WORK INSTRUCTION: Return only the number of lines in the data below where the word "secure" appears.

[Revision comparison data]
* * * * *

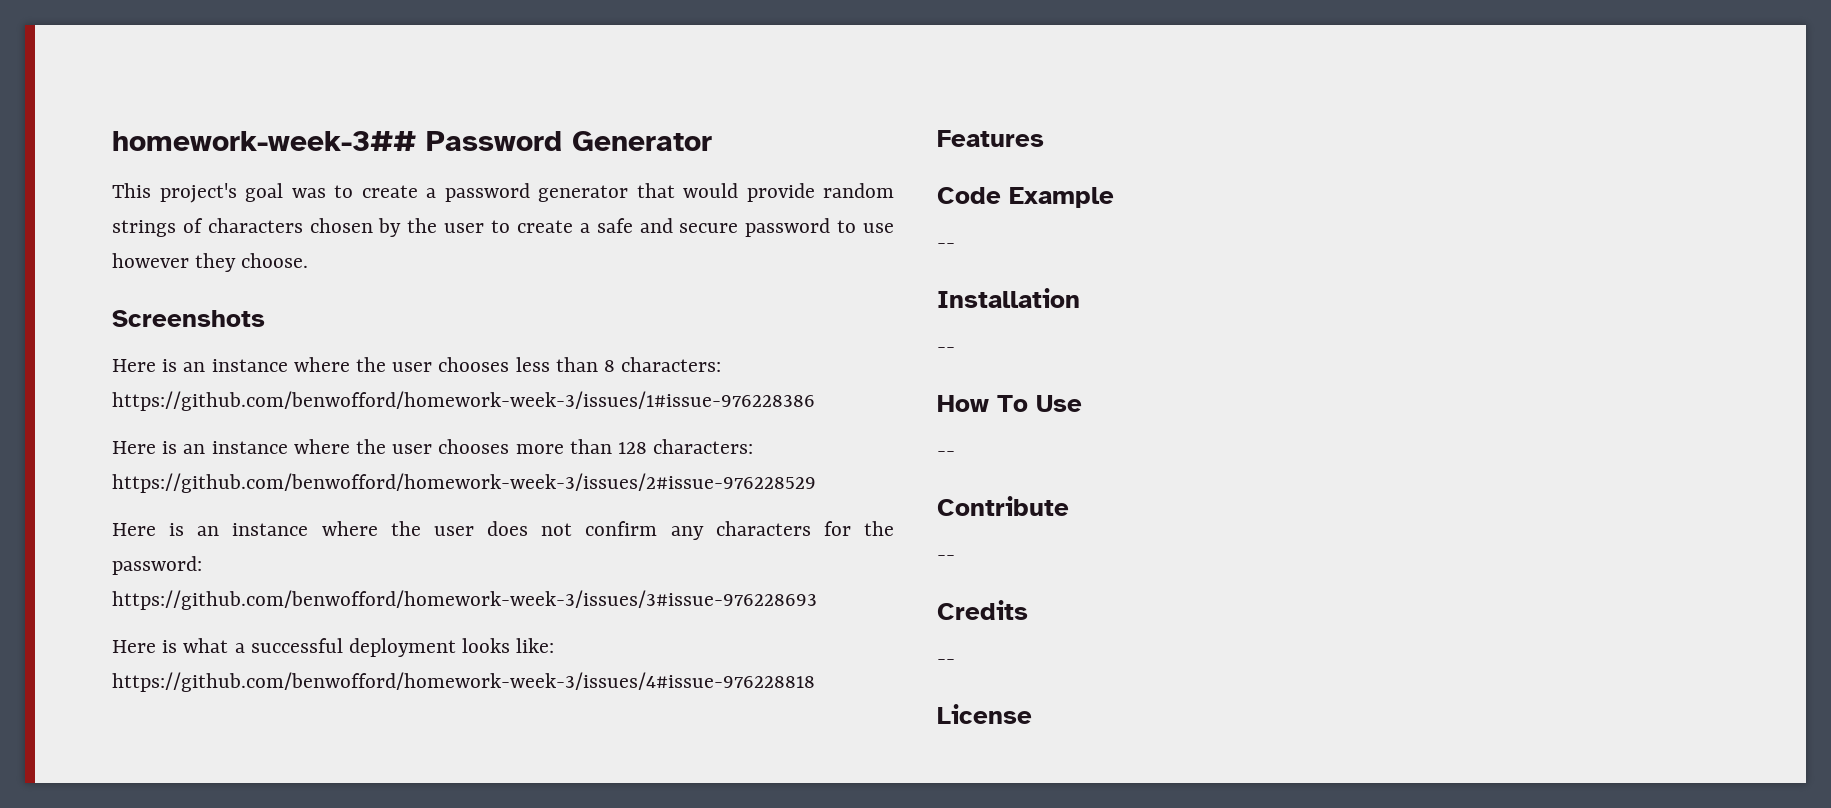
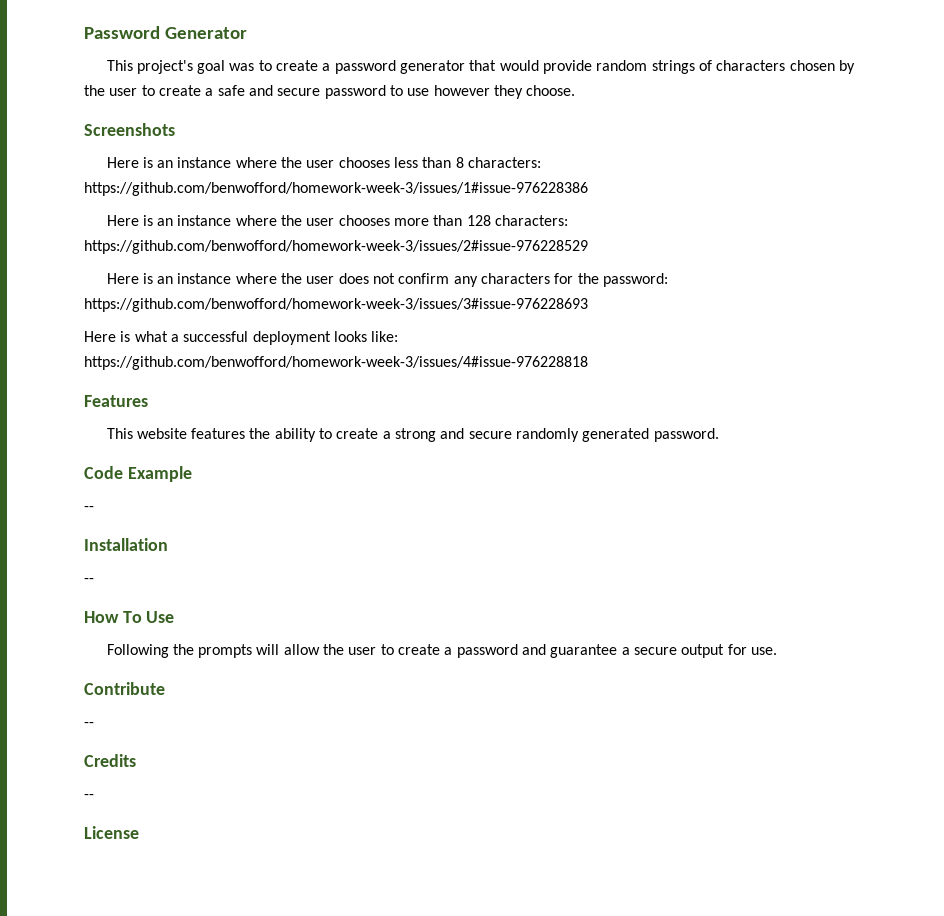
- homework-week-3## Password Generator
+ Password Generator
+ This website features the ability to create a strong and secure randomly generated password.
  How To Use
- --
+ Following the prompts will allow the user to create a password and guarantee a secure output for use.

* * * * *

EXERCISE SOLUTION: 2